Let me give you two examples. Last week I saw a picture on the front of a Korean newspaper showing an anti-Japanese protestor firing a flaming arrow at the ambassador's residence in Seoul. The arrow landed in the grounds of the estate and no-one was hurt. The man in question was, naturally enough, arrested. Given the photographic evidence, a conviction would have been a certainty. Yet, the police released the man without charge, explaining that, given the depth of anti-Japanese feeling at the moment, they didn't wish to pursue the matter further.
Some years ago in Taiwan, while chatting to a young woman, the conversation got round to the Japanese. "I hate them" she stated bluntly. Somewhat surprised that such a sweet person would say such a thing, I enquired as to the reason for her animosity. "The rape of Nanjing, 1937" she replied without hesitation. I found it a little disconcerting that she should base her feelings towards her neighbours on something which happened decades before either of us were born. Having recently finished Iris Chang's account of the massacre, I now see her point.

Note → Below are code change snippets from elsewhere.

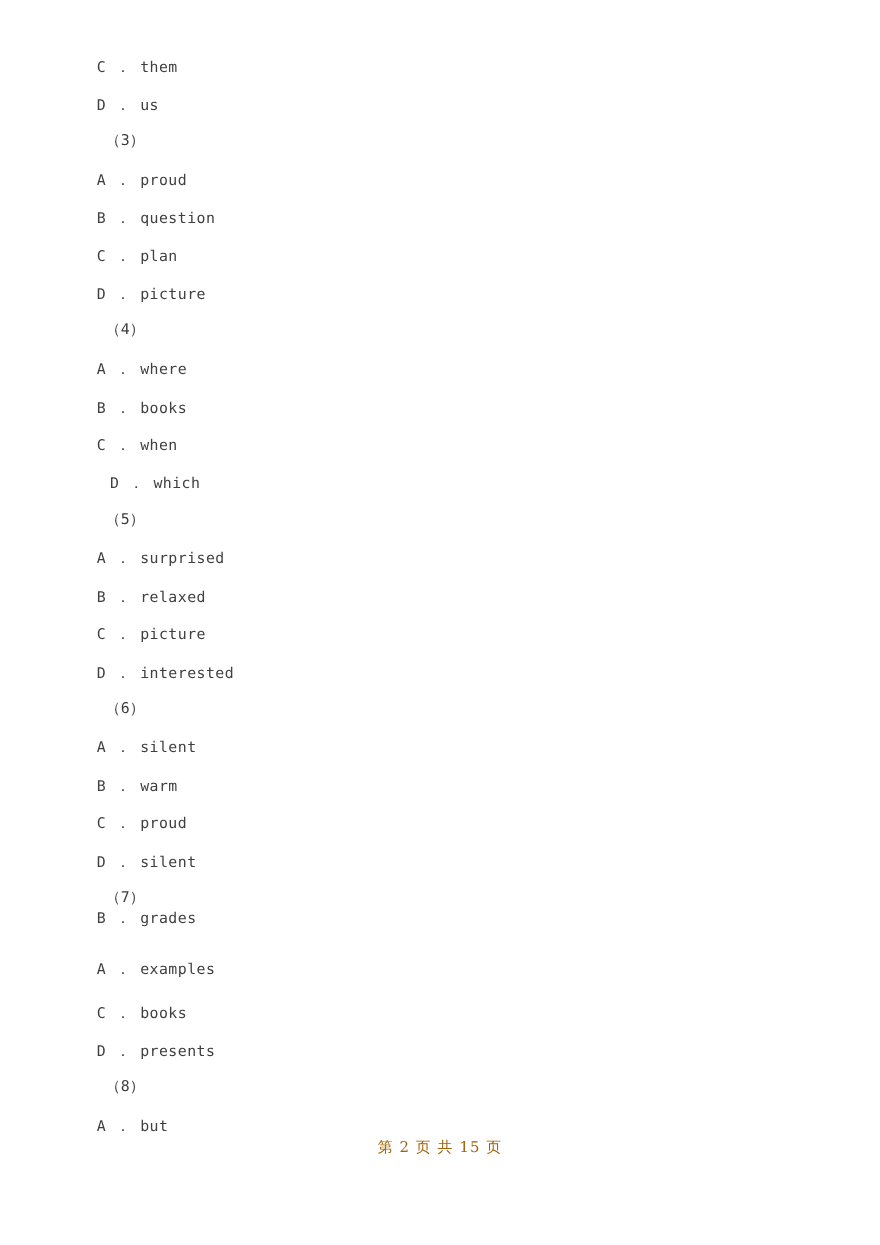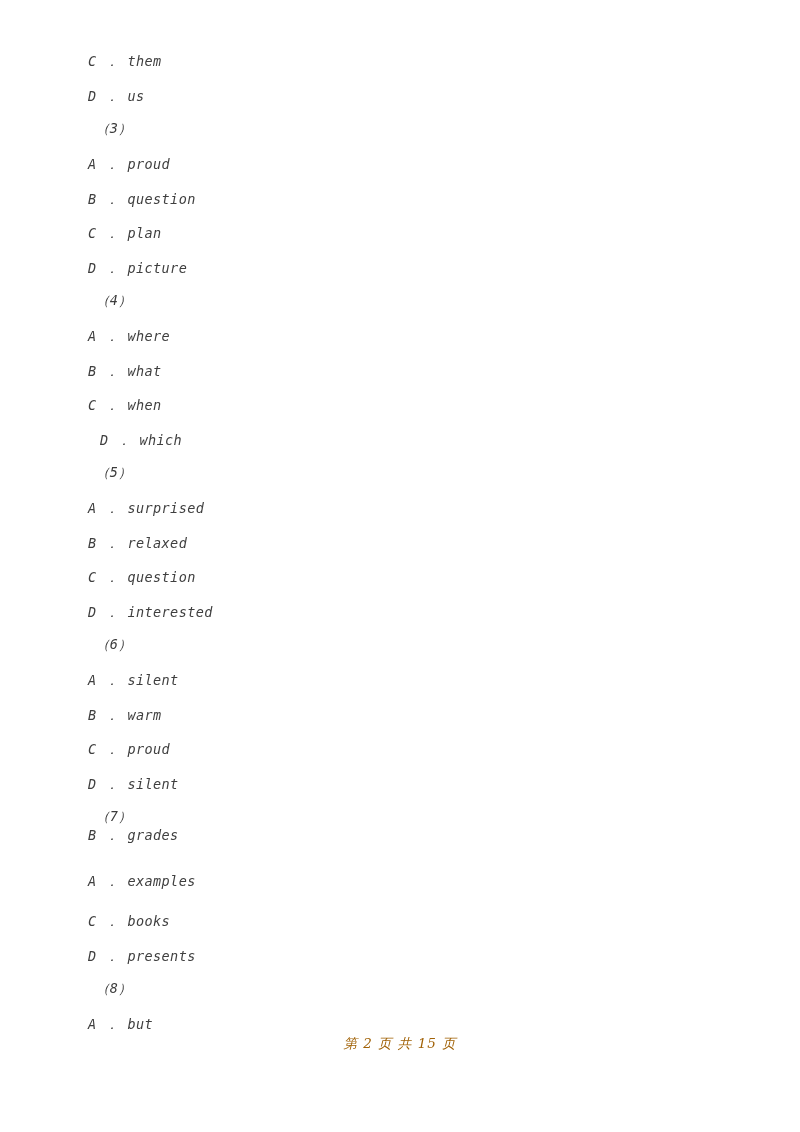--- a/index.html
+++ b/index.html
@@ -10,21 +10,20 @@
   }
   body {
     font-family: "DejaVu Sans Mono", "Liberation Mono", monospace;
   }
   #page {
     position: relative;
     width: 793px;
     height: 1132px;
     background: #ffffff;
     overflow: hidden;
-    font-style: italic;
   }
   .doc-body {
     position: absolute;
     left: 0;
     top: 0;
     width: 800px;
   }
   
   .line {
     position: absolute;
@@ -67,27 +66,27 @@
   <div class="doc-body">
       <div class="line option" style="top: 53px;">C ． them</div>
       <div class="line option" style="top: 88px;">D ． us</div>
       <div class="line qnum" style="top: 120px;">（3）</div>
       <div class="line option" style="top: 156px;">A ． proud</div>
       <div class="line option" style="top: 191px;">B ． question</div>
       <div class="line option" style="top: 225px;">C ． plan</div>
       <div class="line option" style="top: 260px;">D ． picture</div>
       <div class="line qnum" style="top: 292px;">（4）</div>
       <div class="line option" style="top: 328px;">A ． where</div>
-      <div class="line option" style="top: 363px;">B ． what</div>
+      <div class="line option" style="top: 363px;">B ． books</div>
       <div class="line option" style="top: 397px;">C ． when</div>
       <div class="line option" style="top: 432px; padding-left: 12px;">D ． which</div>
       <div class="line qnum" style="top: 464px;">（5）</div>
       <div class="line option" style="top: 500px;">A ． surprised</div>
       <div class="line option" style="top: 535px;">B ． relaxed</div>
-      <div class="line option" style="top: 569px;">C ． question</div>
+      <div class="line option" style="top: 569px;">C ． picture</div>
       <div class="line option" style="top: 604px;">D ． interested</div>
       <div class="line qnum" style="top: 636px;">（6）</div>
       <div class="line option" style="top: 672px;">A ． silent</div>
       <div class="line option" style="top: 707px;">B ． warm</div>
       <div class="line option" style="top: 741px;">C ． proud</div>
       <div class="line option" style="top: 776px;">D ． silent</div>
       <div class="line qnum" style="top: 808px;">（7）</div>
       <div class="line option" style="top: 829px; margin-top: 44px;">A ． examples</div>
       <div class="line option" style="top: 827px;">B ． grades</div>
       <div class="line option" style="top: 913px;">C ． books</div>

There is no excuse for firing flaming arrows, or for bluntly saying "I hate them", but the people who were occupied by the Japanese in the last century are well within their rights to feel angry over how Tokyo has addressed its dark past.
The Chinese protestors who were out on the streets recently in protest at Japanes school textbooks are right to be furious with Japan. Yet I can't fully endorse their actions out of a feeling that they are being used by the regime in Beijing. It suited the Politburo to allow the protests to go on, since it gave the people a chance to let off some steam and undermines Japan's case for a permanent seat on the UN Security Council. But having decided this week that detente with Tokyo is the way forward, Hu Jintao has ordered the protests to stop.

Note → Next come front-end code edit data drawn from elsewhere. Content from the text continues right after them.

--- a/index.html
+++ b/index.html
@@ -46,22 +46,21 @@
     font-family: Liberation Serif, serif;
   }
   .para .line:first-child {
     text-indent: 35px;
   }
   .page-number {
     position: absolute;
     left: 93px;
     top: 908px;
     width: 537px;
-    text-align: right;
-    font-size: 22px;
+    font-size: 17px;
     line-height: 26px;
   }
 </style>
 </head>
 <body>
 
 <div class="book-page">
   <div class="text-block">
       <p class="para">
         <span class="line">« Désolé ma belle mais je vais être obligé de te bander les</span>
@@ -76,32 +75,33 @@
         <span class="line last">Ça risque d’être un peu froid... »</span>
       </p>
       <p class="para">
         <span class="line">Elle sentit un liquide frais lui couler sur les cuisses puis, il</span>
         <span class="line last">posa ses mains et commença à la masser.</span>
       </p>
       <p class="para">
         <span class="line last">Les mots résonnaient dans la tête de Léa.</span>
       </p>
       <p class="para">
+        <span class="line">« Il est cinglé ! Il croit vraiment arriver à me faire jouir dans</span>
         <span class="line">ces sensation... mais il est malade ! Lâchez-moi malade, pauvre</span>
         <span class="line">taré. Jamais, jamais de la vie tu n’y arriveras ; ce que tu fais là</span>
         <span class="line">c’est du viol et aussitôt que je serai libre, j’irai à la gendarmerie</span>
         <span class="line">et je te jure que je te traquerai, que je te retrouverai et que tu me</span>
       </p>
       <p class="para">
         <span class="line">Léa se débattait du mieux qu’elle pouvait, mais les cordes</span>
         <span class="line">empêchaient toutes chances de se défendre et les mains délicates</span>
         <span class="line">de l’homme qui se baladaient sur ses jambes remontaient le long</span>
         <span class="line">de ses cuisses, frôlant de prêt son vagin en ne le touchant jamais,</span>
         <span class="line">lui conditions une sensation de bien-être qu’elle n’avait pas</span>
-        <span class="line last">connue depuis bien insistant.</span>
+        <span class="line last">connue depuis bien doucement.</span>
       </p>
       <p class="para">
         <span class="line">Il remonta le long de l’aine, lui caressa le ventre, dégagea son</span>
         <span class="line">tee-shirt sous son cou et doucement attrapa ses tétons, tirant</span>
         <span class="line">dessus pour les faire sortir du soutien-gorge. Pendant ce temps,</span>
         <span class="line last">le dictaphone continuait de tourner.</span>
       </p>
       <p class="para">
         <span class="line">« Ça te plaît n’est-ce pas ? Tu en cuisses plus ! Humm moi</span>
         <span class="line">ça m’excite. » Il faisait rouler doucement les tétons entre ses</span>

The recent demonstrations were not, alas, democracy in action. Exactly the same thing happened in 1999 when the US bombed the Chinese embassy in Belgrade. A friend who was in Beijing at the time told me "The government let the protests go on for a few days, then everyone was put back in their cages."
An occasional burst of angry nationalist protest in China is good for the regime, not least because it distracts attention from problems closer to home. Having abandoned communism, Beijing's legitimacy rests on two things: economic growth and Chinese nationalism. As long as the economy advances and the regime sticks to the tenets of Chinese nationalism - bash Japan, bash Tibet, bash Taiwan - then deomcratic reform can be kicked into the long grass.
So the protests in China, while entirely justified, are counter-productive in the sense that they help, rather than hinder, the survival of a truly despicable government in Beijing.
I want the Chinese government to lose, to have to give way, so that one day the people can chant "down with the government" as they now chant "down with Japan". But I don't want Tokyo to be let off the hook either. If Japan fails to get a seat on the Security Council because of its failure to atone for past wrongs, it will have got exactly what it deserves.
But when Japan and China, the 20th century bully and the 21st century bully, square off, it is like watching elephants fight. In the end, it's the grass that suffers the most.